**Data entries:**
====

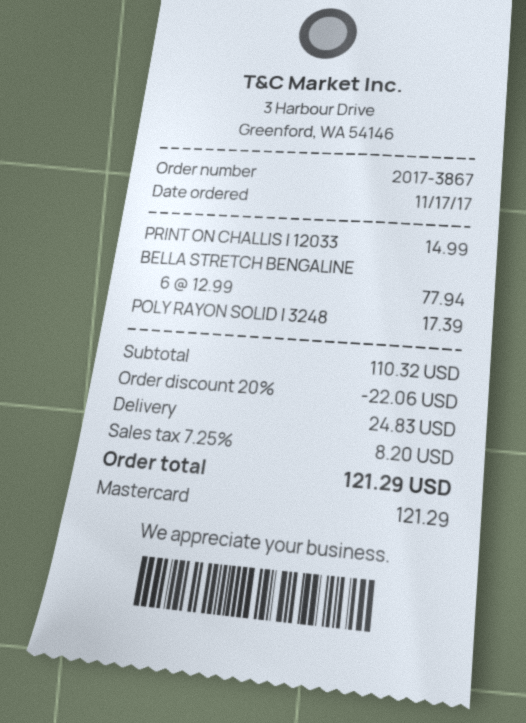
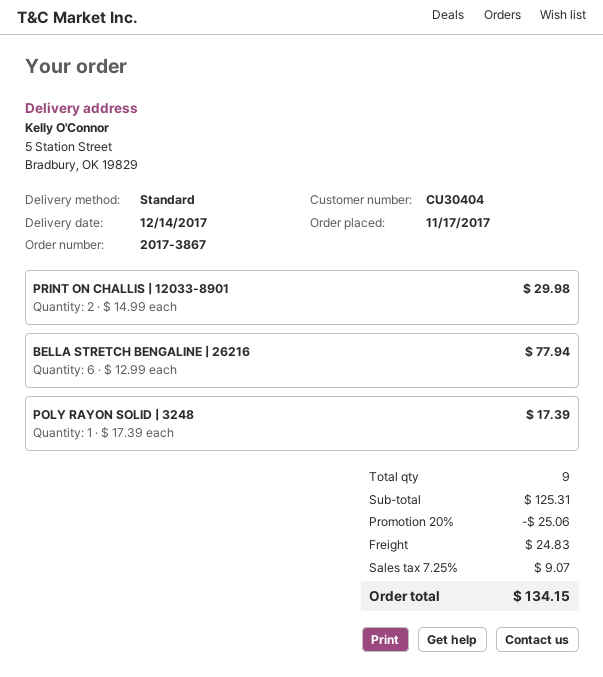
PRINT ON CHALLIS | 12033: 1 x 14.99 = 14.99 -> 2 x 14.99 = 29.98
subtotal: 110.32 -> 125.31
discount: 20% = 22.06 -> 20% = 25.06
tax: 7.25% = 8.20 -> 7.25% = 9.07
total: 121.29 -> 134.15

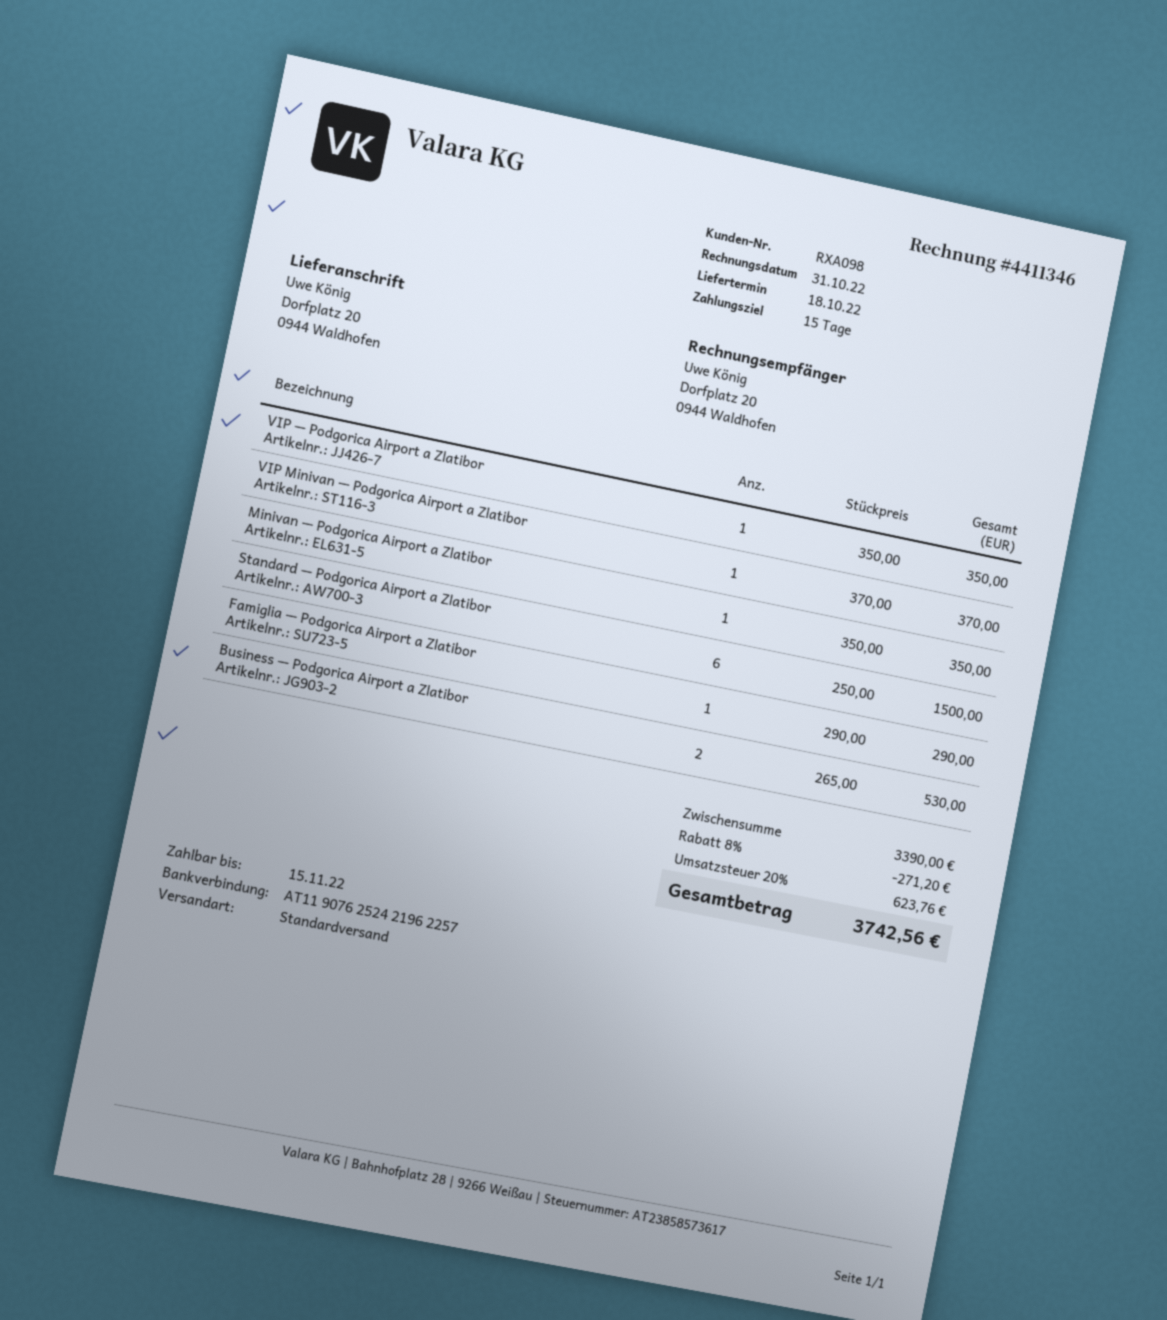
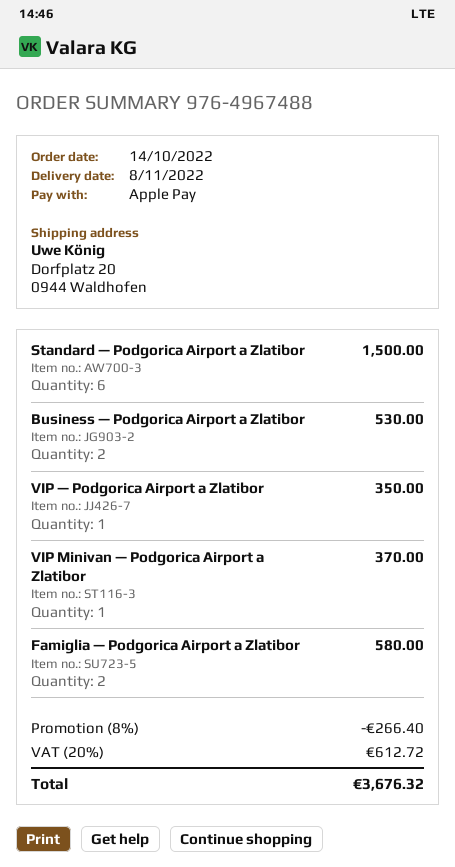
delivery date: 2022-10-18 -> 2022-11-08
Minivan — Podgorica Airport a Zlatibor: 1 for 350.00 -> none
Famiglia — Podgorica Airport a Zlatibor: 1 for 290.00 -> 2 for 580.00
discount: 8% = 271.20 -> 8% = 266.40
tax: 20% = 623.76 -> 20% = 612.72
total: 3742.56 -> 3676.32

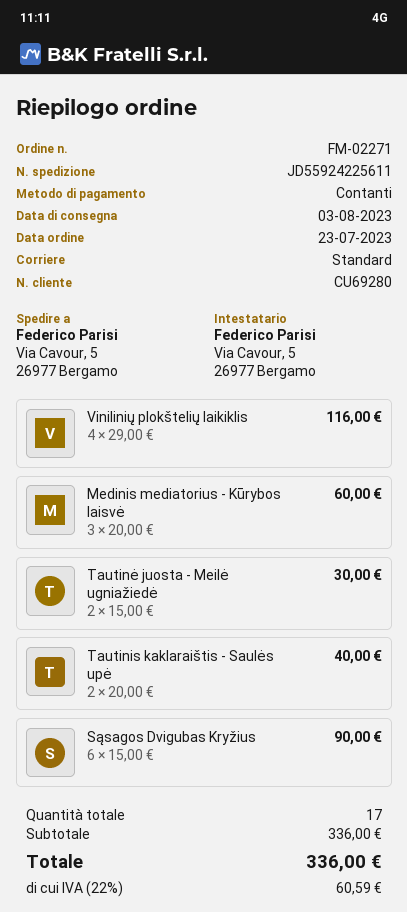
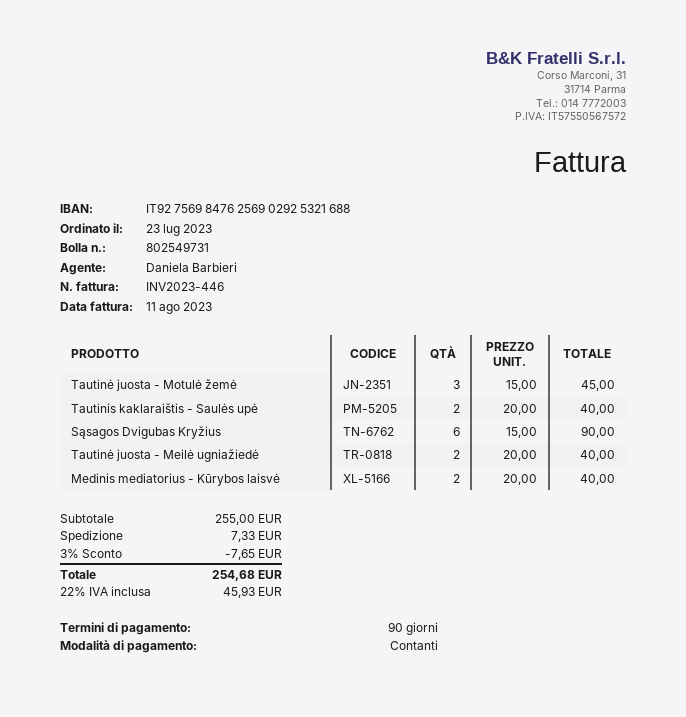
Vinilinių plokštelių laikiklis: 4 x 29.00 = 116.00 -> none
Medinis mediatorius - Kūrybos laisvė: 3 x 20.00 = 60.00 -> 2 x 20.00 = 40.00
Tautinė juosta - Meilė ugniažiedė: 2 x 15.00 = 30.00 -> 2 x 20.00 = 40.00
Tautinė juosta - Motulė žemė: none -> 3 x 15.00 = 45.00
subtotal: 336.00 -> 255.00
discount: none -> 3% = 7.65
shipping: none -> 7.33
tax: 22% = 60.59 -> 22% = 45.93
total: 336.00 -> 254.68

====

**WHAT YOU WILL DO:** Print the records verbatim, without pictures.

**RESPONSE AREA:**
PRINT ON CHALLIS | 12033: 1 x 14.99 = 14.99 -> 2 x 14.99 = 29.98
subtotal: 110.32 -> 125.31
discount: 20% = 22.06 -> 20% = 25.06
tax: 7.25% = 8.20 -> 7.25% = 9.07
total: 121.29 -> 134.15

delivery date: 2022-10-18 -> 2022-11-08
Minivan — Podgorica Airport a Zlatibor: 1 for 350.00 -> none
Famiglia — Podgorica Airport a Zlatibor: 1 for 290.00 -> 2 for 580.00
discount: 8% = 271.20 -> 8% = 266.40
tax: 20% = 623.76 -> 20% = 612.72
total: 3742.56 -> 3676.32

Vinilinių plokštelių laikiklis: 4 x 29.00 = 116.00 -> none
Medinis mediatorius - Kūrybos laisvė: 3 x 20.00 = 60.00 -> 2 x 20.00 = 40.00
Tautinė juosta - Meilė ugniažiedė: 2 x 15.00 = 30.00 -> 2 x 20.00 = 40.00
Tautinė juosta - Motulė žemė: none -> 3 x 15.00 = 45.00
subtotal: 336.00 -> 255.00
discount: none -> 3% = 7.65
shipping: none -> 7.33
tax: 22% = 60.59 -> 22% = 45.93
total: 336.00 -> 254.68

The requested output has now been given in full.